По ее словам, после памятного чтения корректуры «Кипарисового ларца» в Русском музее с ней произошел какой-то переворот. Летом в Киеве, постоянно перечитывая уже вышедшую книжку Анненского, она «сходила с ума», пробовала писать сама, искала, находила, теряла:

– Стихи шли ровной волной, до этого ничего подобного не было!

Сразу после отъезда мужа Ахматова, желая продолжить образование, подала документы на петербургские Высшие женские историко-литературные курсы, учрежденные Н. П. Раевым. Тут она встретила Вячеслава Иванова, читавшего курсисткам лекции по греческой и римской литературе. Получив настоятельное приглашение на ближайший «башенный» понедельник, Ахматова, поколебавшись, явилась на Таврическую. Среди «снобов» держалась по-прежнему сурово и гордо, слушала выступавших, а когда дошел черед до нее, прочла:

Слава тебе, безысходная боль!
Умер вчера сероглазый король…

Просиявший Иванов торжественно поцеловал Гумильвице руку:

– Поздравляю, Анна Андреевна, это стихотворение – событие в русской поэзии!

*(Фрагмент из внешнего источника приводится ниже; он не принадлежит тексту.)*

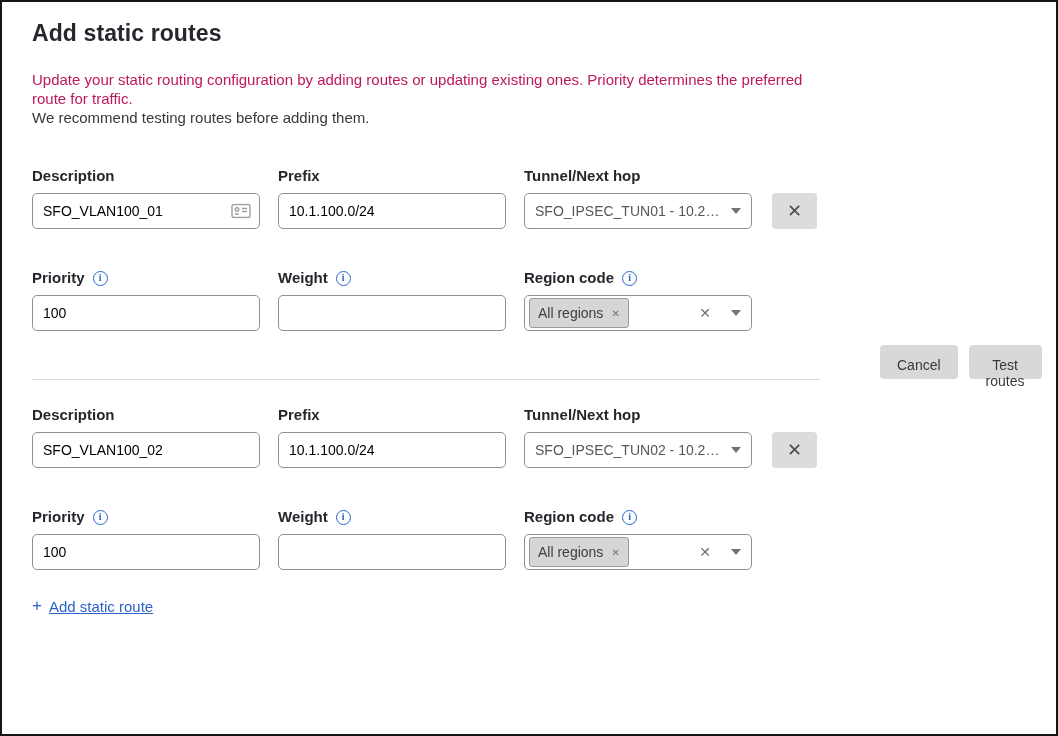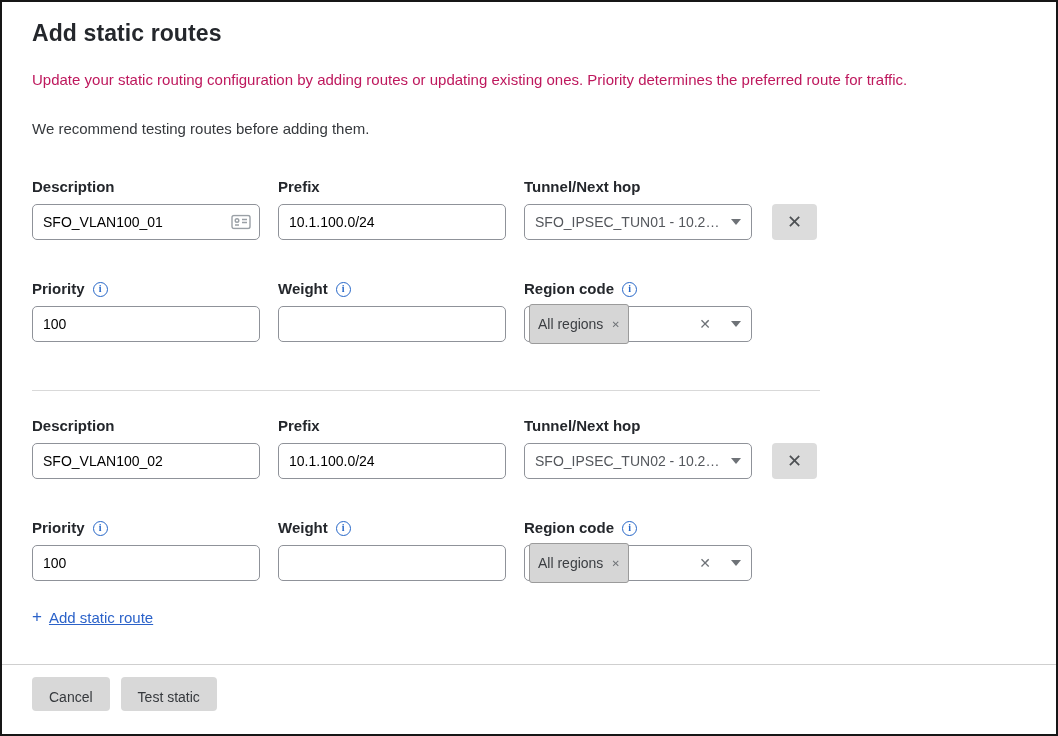--- a/index.html
+++ b/index.html
@@ -10,7 +10,7 @@
     width: 1058px; height: 736px;
     border: 2px solid #161616;
     background: #fff;
-    display: flex; flex-direction: column;
+    display: flex; flex-direction: row;
     overflow: hidden;
   }
   .content { padding: 16px 30px 0 30px; flex: 1; }

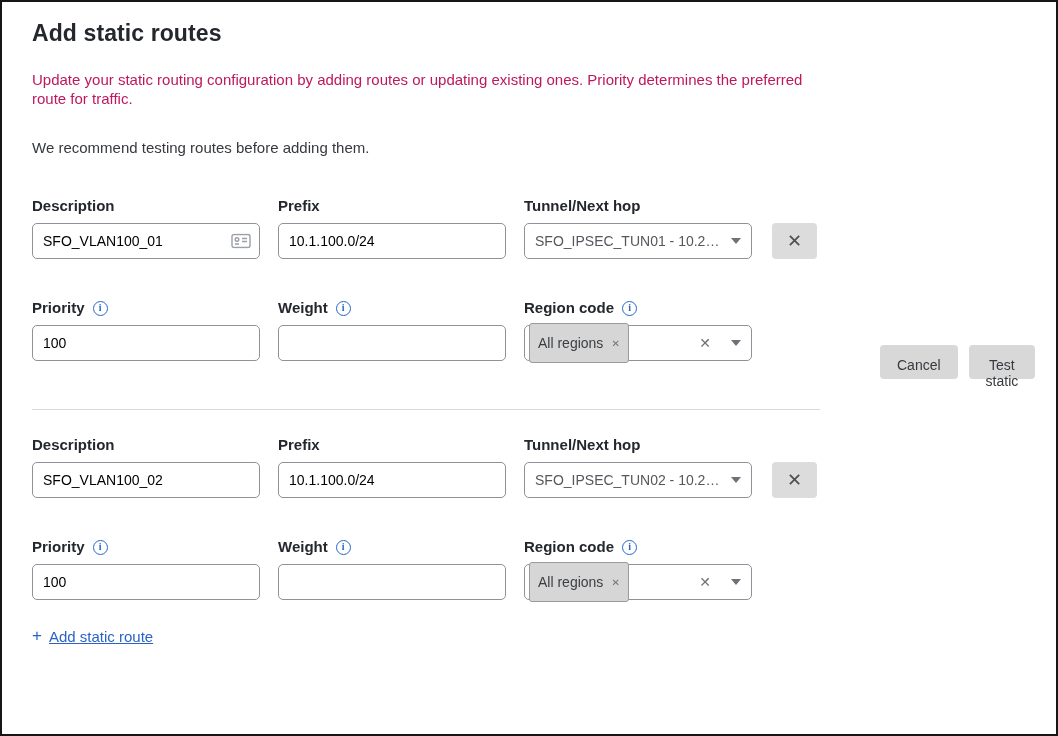--- a/index.html
+++ b/index.html
@@ -20,7 +20,7 @@
     letter-spacing: 0.1px; line-height: 30px;
   }
   p.intro { margin-top: 22px; font-size: 15px; line-height: 19px; color: #be185d; }
-  p.recommendation { margin-top: 30px; font-size: 15px; line-height: 19px; color: #36393d; }
+  p.recommendation { font-size: 15px; line-height: 19px; color: #36393d; }
 
   .routes { margin-top: 40px; }
 

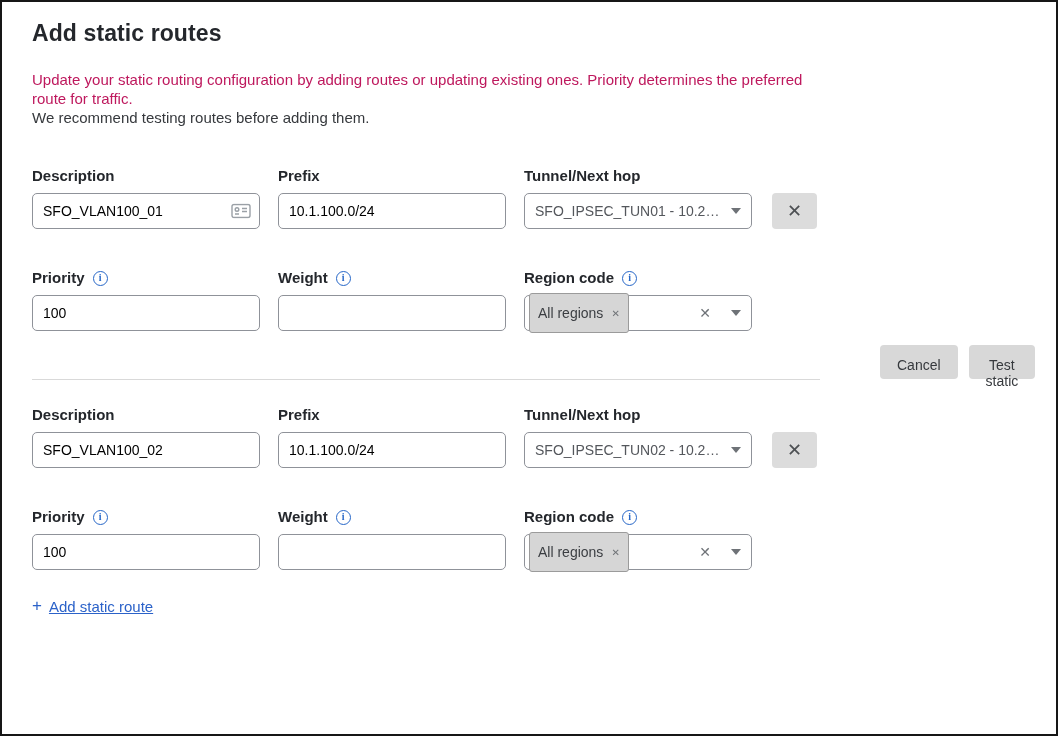--- a/index.html
+++ b/index.html
@@ -81,7 +81,7 @@
   .chip {
     display: inline-flex; align-items: center;
     background: #d6d6d6; border: 1px solid #9b9b9b; border-radius: 3px;
-    height: 40px; padding: 0 8px; font-size: 14px; color: #3b3e42;
+    height: 30px; padding: 0 8px; font-size: 14px; color: #3b3e42;
   }
   .chip-x { margin-left: 8px; font-size: 10px; color: #6f7377; cursor: pointer; }
   .ms-spacer { flex: 1; }

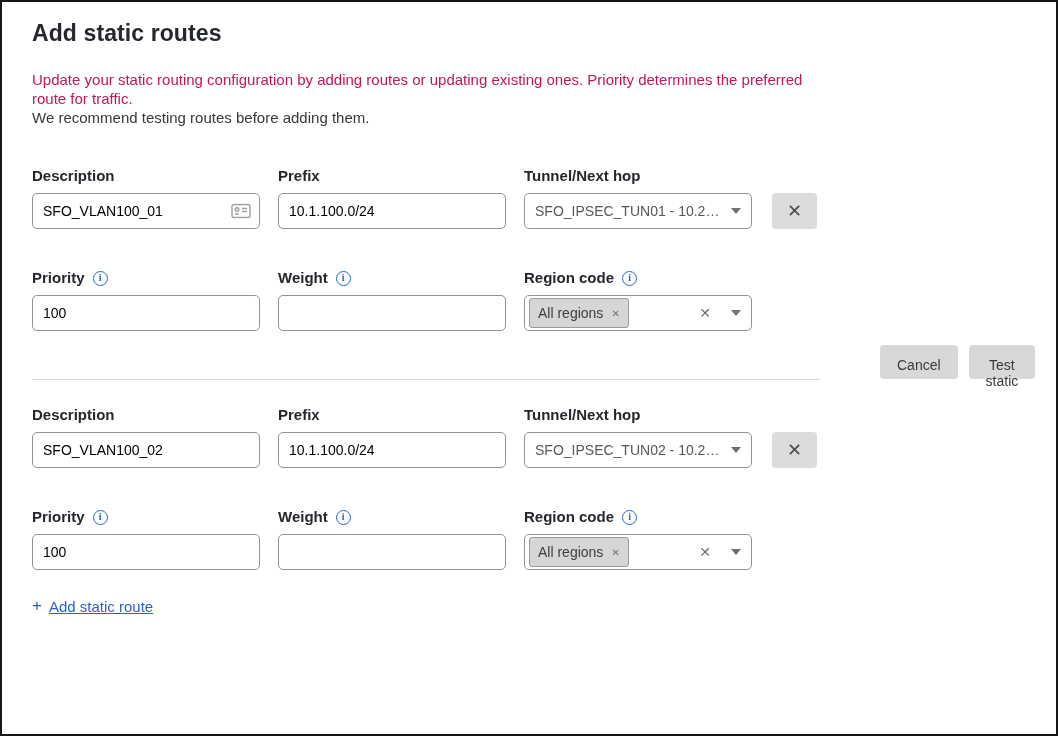--- a/index.html
+++ b/index.html
@@ -258,7 +258,7 @@
   <hr class="footer-divider">
   <div class="footer">
     <button class="btn btn-gray">Cancel</button>
-    <button class="btn btn-gray">Test static</button>
+    <button class="btn btn-gray">Test routes</button>
   </div>
 </div>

Ахматова тут же растаяла. Затем она бывала и на «башне», и в «Обществе ревнителей художественного слова», читала стихи на домашних вечерах в Петербурге и Царском Селе – и всюду имела успех. А «теург» сажал теперь Ахматову рядом с собой и, приглашая к чтению, веско добавлял:

– Вот новый поэт, открывающий нам то, что осталось нераскрытым в тайниках души Иннокентия Анненского!

Ахматова уже напечаталась во «Всеобщем журнале литературы, искусства, науки и общественной жизни», в студенческом журнале «Gaudeamus» и готовила публикацию в «Аполлоне». Из-за этой публикации Гумилеву в первые же дни после Африки пришлось выдержать натиск возмущенного юного поэта Осипа Мандельштама, до того несколько раз уже мелькнувшего – и в Париже, и в Петербурге во время издания «Острова». Маковский со смехом рассказывал о визите на Мойку почтенной матушки этого Мандельштама, которая приволокла сконфуженного сына в кабинет редактора «Аполлона» и потребовала немедленного приговора: «У нас торговое дело, кожей торгуем. А он все стихи да стихи! Но если одни выдумки и глупость – ни я, ни отец не позволим. Работай, как все, не марай зря бумаги… Сделайте одолжение, скажите прямо, есть у него талант или нет?»

– Что мне оставалось? – разводил руками Маковский. – Беру листки, буквы путаными петельками, даются с трудом, стихов не разобрать. Вижу, смотрит он на меня со страдальческой мольбой. Ну, я и перешел на его сторону, за поэзию против торговли кожей. «Да, говорю, сударыня, Ваш сын – талант». А она мне: «Отлично! Значит – печатайте». Вот и… печатаем…

Теперь Мандельштам шумел, что стихотворная часть журнала попала в «безраздельное владение» семьи Гумилева, ибо вирши его жены, «наивные и слабые в техническом отношении», начисто вытеснили из апрельской книжки стихи достойных поэтов. Стихи Мандельштама, например. Гумилев сначала пытался вразумлять и даже пригласил страдальца к себе на двадцатипятилетие. Но тот был настойчив, и после очередных выпадов против «урожденной Ахматовой» (как Мандельштам неизменно величал конкурентку) Гумилев вспылил. А Мандельштам тут же стал рассказывать петербургским знакомым об его «крайней невежливости»[166]. Впрочем, это были еще цветочки. По Петербургу циркулировали иные слухи – о завистливом деспотизме Гумилева по отношению к собственной жене, которой он якобы специально не давал ходу, чтобы рядом не было конкурента. Перед Гумилевым вдруг замаячил призрак новой «Черубины де Габриак», но теперь в роли кукловода-режиссера выступал не взбалмошный Волошин, а сам хитроумный хозяин «башни», столь эффектно открывший юное дарование.